### Working data:
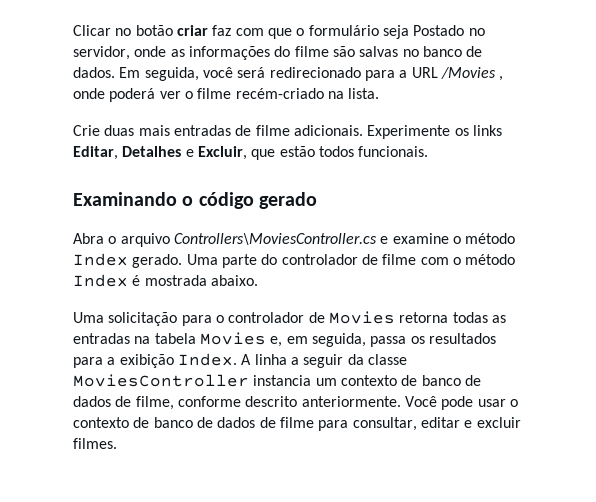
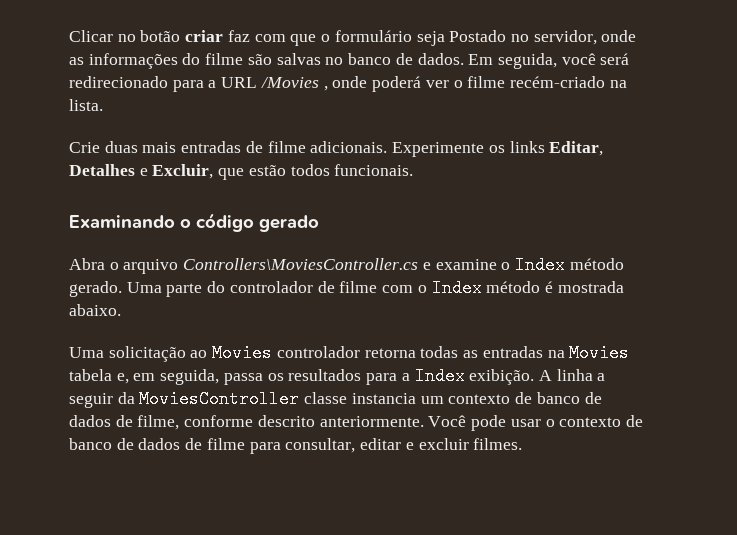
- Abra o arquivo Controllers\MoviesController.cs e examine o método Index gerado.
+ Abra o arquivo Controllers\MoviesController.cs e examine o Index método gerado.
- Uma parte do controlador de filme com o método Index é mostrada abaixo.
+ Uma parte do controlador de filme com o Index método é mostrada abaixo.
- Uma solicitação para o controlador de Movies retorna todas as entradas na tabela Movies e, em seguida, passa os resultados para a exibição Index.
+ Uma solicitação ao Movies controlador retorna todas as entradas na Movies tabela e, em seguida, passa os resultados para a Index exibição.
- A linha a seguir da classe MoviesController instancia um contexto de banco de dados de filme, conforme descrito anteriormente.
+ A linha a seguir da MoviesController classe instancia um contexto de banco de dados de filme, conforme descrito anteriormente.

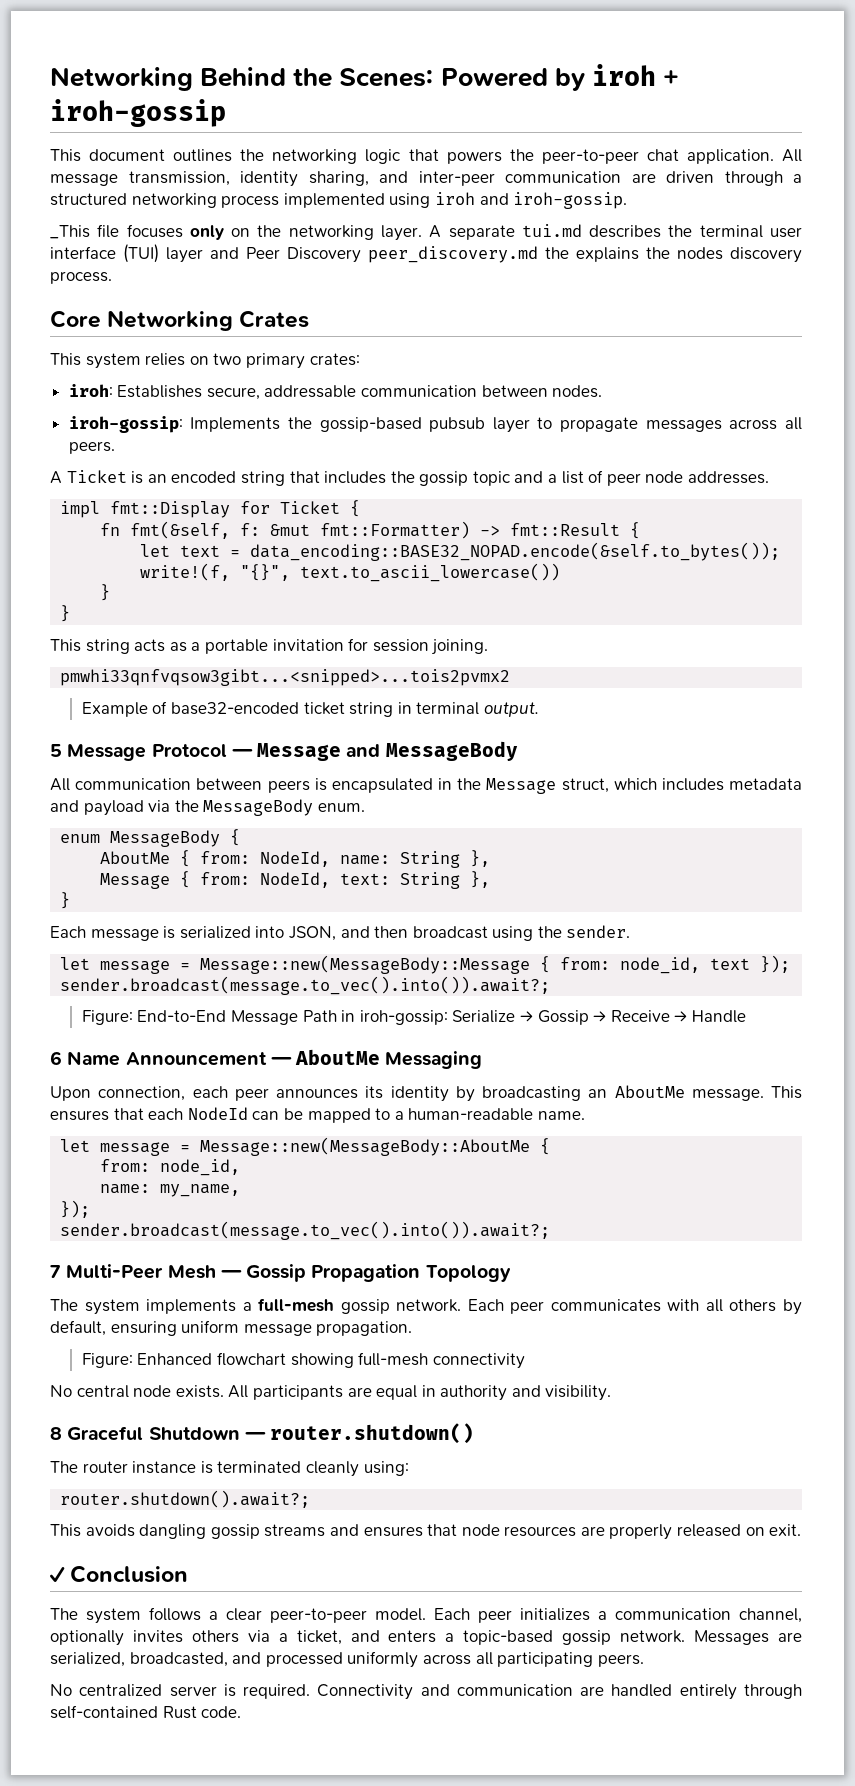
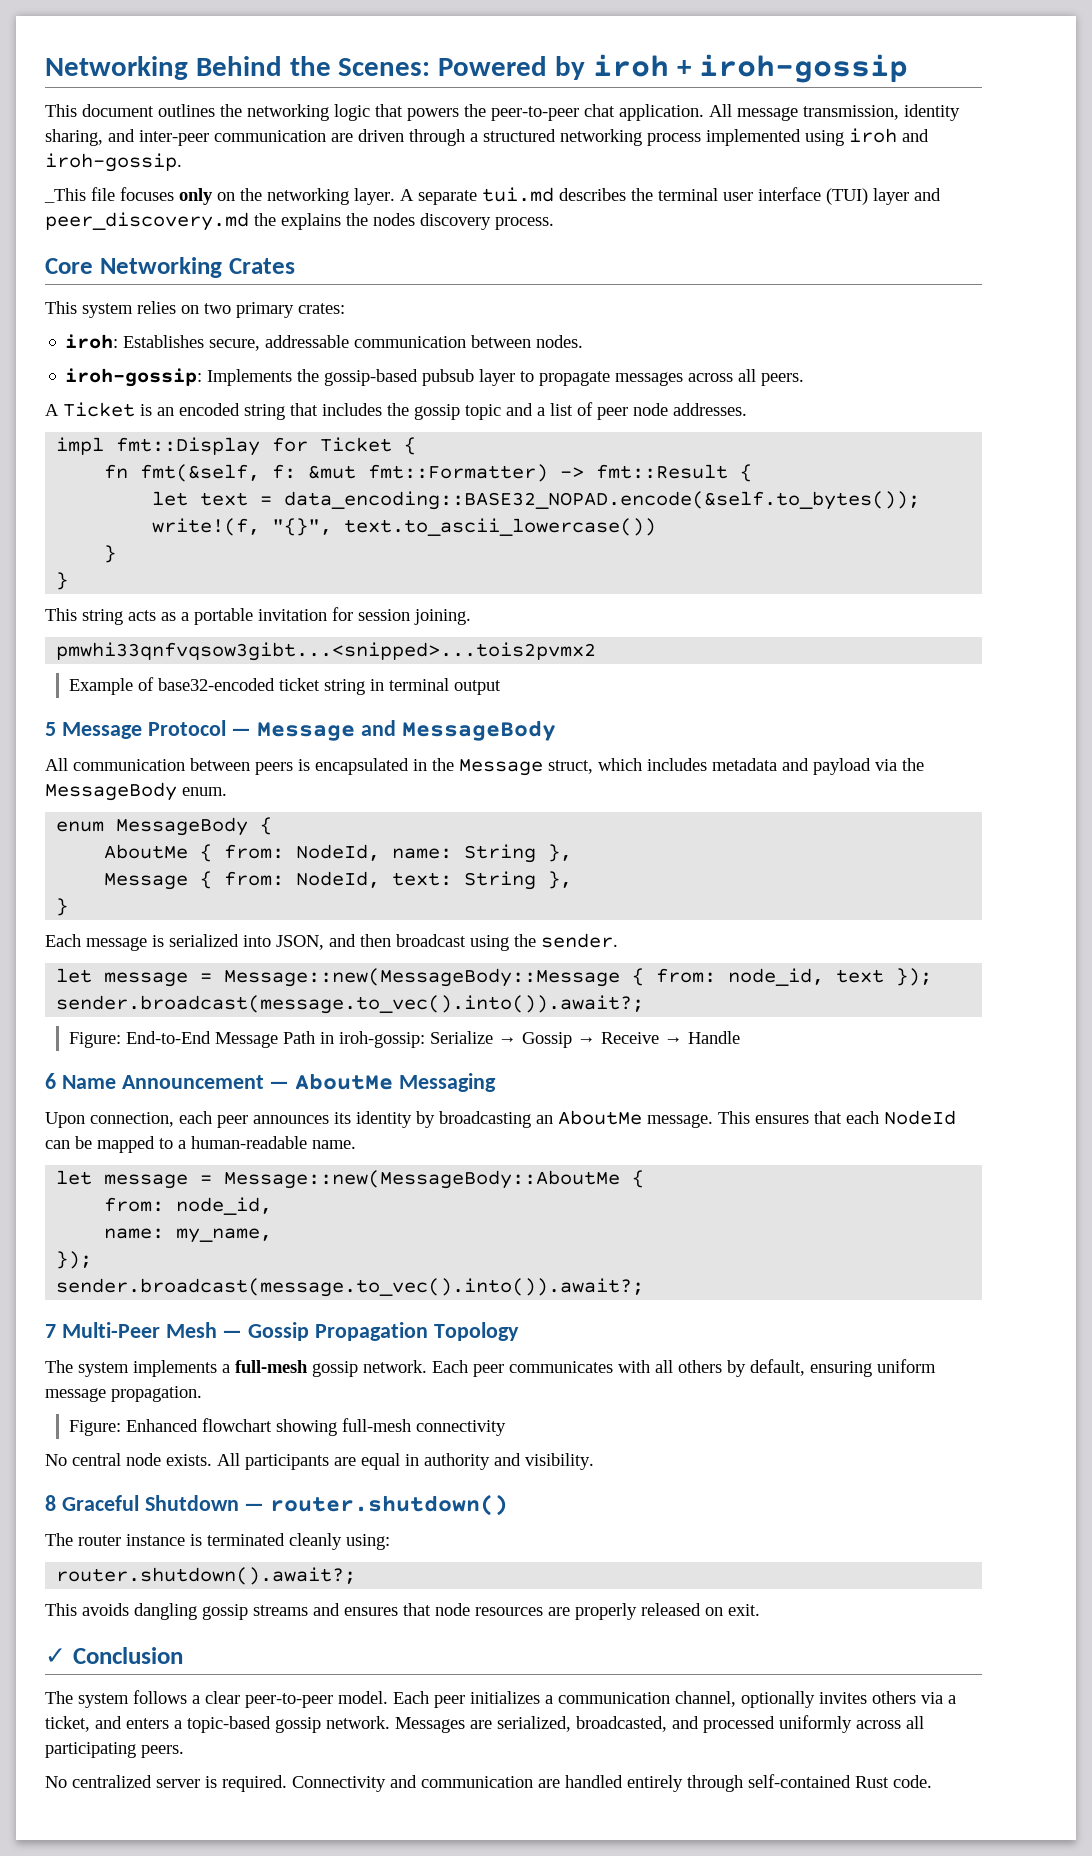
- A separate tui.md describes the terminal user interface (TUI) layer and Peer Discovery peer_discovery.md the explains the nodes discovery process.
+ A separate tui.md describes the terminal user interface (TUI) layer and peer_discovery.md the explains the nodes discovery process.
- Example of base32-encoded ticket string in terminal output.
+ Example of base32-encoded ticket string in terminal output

### What the task asks:
Omit all pictures and write out, exactly, only the lines from the line containing "- A linha a" through the last line of the entries above.

### Written solution:
- A linha a seguir da classe MoviesController instancia um contexto de banco de dados de filme, conforme descrito anteriormente.
+ A linha a seguir da MoviesController classe instancia um contexto de banco de dados de filme, conforme descrito anteriormente.

- A separate tui.md describes the terminal user interface (TUI) layer and Peer Discovery peer_discovery.md the explains the nodes discovery process.
+ A separate tui.md describes the terminal user interface (TUI) layer and peer_discovery.md the explains the nodes discovery process.
- Example of base32-encoded ticket string in terminal output.
+ Example of base32-encoded ticket string in terminal output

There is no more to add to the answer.